Re: [math-fun] Maximal packings of the integers
I see now that I completely overlooked a general type of "periodic" packing of the finite packing body B: where there is ----- a) a finite set F of group elements of Isom(Z) = the isometry group of the integers and b) an integer n in Z-{0} such that all the sets of the form g(B) + K*n for any g in F and any K in Z *are disjoint*. ----- This is much more general than what I originally This definition depends on what kind of transformations are allowed to be in the finite set F. Can they be all isometries of Z (i.e., all mappings for the form x |—> x + j and of the form x |—> j - x for some integer j), or just the first kind (translations)? Jim, is this approximately what you mean by a "periodic packing of the integers" by a finite packing body B ??? —Dan ---- I don't think the initial set of "states" is finite: It is all periodic packings of the finite set B. I take this to mean all packings pack(B, n) of the form pack(B,n) = {B + K*n | K in Z} for some fixed n in Z-{0}, such that it is in fact a packing, i.e.: B + K*n is disjoint from B + L*n for all K <> L. However, it should be fairly easy to exclude all but a finite number of n as candidates for the *densest* packing. When there is a packing for a given n in Z-{0}, I guess the density is just dens(pack(B,n) = |B| / n . Let diam(B) = max{|i - j| | i,j in B} . Then it seems clear to me that if we let n_0 = diam(B) + 1 then any n > n_0 cannot possibly give rise to a denser packing than pack(B,n_0). (Which is a packing since the translates of B by multiples of n_0 must miss each other.)
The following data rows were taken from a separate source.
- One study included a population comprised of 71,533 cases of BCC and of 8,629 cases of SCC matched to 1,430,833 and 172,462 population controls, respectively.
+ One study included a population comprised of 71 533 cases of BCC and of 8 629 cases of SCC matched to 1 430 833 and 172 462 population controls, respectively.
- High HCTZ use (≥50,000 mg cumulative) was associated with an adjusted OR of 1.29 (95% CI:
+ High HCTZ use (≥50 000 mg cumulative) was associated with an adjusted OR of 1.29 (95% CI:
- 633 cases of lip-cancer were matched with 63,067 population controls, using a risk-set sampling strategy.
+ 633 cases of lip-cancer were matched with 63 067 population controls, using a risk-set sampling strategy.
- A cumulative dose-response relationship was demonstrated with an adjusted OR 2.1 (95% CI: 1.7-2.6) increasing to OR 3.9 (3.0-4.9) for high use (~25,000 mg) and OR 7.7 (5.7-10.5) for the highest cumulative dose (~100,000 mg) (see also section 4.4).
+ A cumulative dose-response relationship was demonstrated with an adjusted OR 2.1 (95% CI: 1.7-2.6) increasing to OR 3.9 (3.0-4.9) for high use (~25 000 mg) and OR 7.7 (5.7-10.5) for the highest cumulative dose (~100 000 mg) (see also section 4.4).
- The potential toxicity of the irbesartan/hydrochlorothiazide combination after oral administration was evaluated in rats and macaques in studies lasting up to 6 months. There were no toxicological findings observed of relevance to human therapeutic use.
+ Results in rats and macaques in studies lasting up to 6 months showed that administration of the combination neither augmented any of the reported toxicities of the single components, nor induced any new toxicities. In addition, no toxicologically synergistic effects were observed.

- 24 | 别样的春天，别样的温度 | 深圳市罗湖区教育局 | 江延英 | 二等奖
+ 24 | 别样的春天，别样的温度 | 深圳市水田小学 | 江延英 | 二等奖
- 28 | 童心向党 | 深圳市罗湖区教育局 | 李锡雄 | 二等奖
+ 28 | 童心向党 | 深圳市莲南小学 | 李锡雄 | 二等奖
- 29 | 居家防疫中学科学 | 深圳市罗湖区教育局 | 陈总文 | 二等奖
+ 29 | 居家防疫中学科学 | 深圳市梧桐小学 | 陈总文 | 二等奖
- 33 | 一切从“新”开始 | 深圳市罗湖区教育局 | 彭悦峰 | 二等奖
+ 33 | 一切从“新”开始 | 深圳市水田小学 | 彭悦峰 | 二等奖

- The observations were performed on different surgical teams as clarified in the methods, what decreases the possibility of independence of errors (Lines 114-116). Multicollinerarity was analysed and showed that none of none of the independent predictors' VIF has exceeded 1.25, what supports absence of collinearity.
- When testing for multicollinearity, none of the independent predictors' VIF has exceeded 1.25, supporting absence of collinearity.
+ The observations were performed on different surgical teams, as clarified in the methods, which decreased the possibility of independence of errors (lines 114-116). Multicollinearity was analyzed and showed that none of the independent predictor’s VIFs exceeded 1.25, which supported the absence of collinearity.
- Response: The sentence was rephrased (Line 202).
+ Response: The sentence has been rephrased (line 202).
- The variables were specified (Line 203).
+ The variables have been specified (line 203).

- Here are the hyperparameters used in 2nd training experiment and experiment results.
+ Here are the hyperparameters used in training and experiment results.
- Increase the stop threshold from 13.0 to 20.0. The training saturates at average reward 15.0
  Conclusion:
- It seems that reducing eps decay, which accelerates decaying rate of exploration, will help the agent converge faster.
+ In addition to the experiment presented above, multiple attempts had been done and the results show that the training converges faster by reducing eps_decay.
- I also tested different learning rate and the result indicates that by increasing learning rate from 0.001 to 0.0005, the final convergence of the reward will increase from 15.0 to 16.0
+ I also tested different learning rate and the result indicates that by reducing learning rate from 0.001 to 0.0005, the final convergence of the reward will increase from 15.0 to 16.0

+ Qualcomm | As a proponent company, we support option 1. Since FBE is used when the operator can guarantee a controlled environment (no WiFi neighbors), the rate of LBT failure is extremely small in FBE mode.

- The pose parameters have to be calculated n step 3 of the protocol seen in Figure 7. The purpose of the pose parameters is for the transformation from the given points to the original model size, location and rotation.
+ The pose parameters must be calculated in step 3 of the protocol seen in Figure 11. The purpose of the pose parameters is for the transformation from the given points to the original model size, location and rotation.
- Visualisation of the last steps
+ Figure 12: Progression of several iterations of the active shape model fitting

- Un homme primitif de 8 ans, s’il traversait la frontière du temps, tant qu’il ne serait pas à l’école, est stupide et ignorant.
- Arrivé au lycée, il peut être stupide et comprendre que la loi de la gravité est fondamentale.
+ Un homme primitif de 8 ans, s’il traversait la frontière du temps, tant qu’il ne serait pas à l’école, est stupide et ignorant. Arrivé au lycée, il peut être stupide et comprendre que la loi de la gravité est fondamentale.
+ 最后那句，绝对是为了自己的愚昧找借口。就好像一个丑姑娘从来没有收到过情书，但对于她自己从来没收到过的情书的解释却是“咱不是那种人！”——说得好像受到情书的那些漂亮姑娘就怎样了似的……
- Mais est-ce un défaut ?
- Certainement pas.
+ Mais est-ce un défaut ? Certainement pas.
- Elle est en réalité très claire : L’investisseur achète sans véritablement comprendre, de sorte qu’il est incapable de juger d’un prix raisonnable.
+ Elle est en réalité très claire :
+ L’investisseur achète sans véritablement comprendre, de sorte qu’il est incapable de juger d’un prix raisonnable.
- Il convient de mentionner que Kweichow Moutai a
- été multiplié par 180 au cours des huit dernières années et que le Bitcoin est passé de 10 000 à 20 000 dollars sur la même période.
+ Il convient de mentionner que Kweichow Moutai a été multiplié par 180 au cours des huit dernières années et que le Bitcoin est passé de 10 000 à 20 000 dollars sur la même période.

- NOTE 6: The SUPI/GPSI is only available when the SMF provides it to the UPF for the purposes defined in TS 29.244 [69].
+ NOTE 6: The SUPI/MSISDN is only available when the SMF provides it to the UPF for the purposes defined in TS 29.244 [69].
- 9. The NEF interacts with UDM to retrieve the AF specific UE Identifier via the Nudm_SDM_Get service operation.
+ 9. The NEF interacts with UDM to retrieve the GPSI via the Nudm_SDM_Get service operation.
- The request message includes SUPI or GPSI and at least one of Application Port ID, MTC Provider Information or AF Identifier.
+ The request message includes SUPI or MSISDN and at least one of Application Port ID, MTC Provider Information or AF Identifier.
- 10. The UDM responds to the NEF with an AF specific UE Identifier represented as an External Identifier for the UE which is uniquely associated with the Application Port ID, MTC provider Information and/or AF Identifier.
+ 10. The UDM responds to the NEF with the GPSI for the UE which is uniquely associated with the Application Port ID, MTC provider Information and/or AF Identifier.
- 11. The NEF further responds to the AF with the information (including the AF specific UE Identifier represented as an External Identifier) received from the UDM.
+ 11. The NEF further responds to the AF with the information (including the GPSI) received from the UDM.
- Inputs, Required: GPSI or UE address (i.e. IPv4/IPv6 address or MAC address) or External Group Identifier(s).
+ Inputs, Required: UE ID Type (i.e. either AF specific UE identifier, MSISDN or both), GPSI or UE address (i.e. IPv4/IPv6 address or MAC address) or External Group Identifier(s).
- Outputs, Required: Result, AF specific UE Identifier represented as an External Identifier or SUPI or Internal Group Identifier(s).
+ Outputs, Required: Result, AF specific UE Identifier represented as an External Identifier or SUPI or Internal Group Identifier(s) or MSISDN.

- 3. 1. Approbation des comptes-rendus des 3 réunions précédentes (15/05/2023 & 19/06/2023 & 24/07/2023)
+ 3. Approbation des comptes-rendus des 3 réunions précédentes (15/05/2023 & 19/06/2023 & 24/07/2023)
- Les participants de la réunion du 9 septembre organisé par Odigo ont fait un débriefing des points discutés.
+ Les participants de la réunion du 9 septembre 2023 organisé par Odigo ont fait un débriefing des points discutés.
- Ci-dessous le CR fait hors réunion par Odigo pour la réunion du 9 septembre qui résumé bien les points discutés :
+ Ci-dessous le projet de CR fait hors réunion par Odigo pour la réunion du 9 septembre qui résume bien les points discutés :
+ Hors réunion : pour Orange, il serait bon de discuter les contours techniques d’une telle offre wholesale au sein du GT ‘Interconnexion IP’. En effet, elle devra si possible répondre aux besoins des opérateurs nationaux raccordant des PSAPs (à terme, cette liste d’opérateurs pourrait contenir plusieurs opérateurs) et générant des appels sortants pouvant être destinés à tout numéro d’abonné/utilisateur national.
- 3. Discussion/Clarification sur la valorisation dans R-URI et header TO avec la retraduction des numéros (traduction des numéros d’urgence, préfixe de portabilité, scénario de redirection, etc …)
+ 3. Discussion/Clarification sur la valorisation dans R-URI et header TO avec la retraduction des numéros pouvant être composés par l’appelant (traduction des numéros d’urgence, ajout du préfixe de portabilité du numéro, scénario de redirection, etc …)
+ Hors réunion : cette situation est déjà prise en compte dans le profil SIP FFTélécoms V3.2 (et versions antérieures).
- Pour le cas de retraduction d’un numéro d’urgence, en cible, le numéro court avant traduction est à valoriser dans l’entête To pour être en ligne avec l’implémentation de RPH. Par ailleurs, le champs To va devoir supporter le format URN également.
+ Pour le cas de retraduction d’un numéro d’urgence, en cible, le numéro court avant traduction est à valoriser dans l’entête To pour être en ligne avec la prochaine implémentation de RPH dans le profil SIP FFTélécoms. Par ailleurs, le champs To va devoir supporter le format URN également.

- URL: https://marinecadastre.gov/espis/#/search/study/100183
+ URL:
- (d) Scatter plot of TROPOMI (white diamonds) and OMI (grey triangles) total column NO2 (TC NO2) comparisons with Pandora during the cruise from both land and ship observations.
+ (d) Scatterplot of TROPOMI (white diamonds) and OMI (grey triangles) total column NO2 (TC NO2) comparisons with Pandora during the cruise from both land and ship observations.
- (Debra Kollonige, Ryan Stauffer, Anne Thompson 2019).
From: Allan Wechsler <acwacw@gmail.com> Sent: Jul 27, 2017 3:28 PM
I think this would be approached via the same "finite state machine" technique that Rich sketched regarding Ed Pegg's "Mrs. Perkins's Quilt" phenomena. Because the set of states is finite, a search algorithm looking for an optimal packing will eventually enter a periodic regime. Obviously what I just said is not a proof, but rather a "reason to believe", with a possible pointer in the direction of a proof. I would be super-surprised if the conjecture is false.
On Thu, Jul 27, 2017 at 6:02 PM, James Propp <jamespropp@gmail.com> wrote:
How does one show that for a given packing body B (a finite set of integers) there is a periodic packing of the integers by disjoint translates of B that achieves as its density the supremum of the set of densities achieved by all periodic packings?
I know (via a compactness argument) that the supremum is achieved by some packing, but my argument does not give a packing that is periodic.
Surely this result is in the literature? Maybe it's easy but I'm just not seeing it. (It can't be completely trivial since corresponding assertions in higher dimensions are false, at least if we allow ourselves several packing bodies: consider aperiodic tilings, conceived of as packings of full density.)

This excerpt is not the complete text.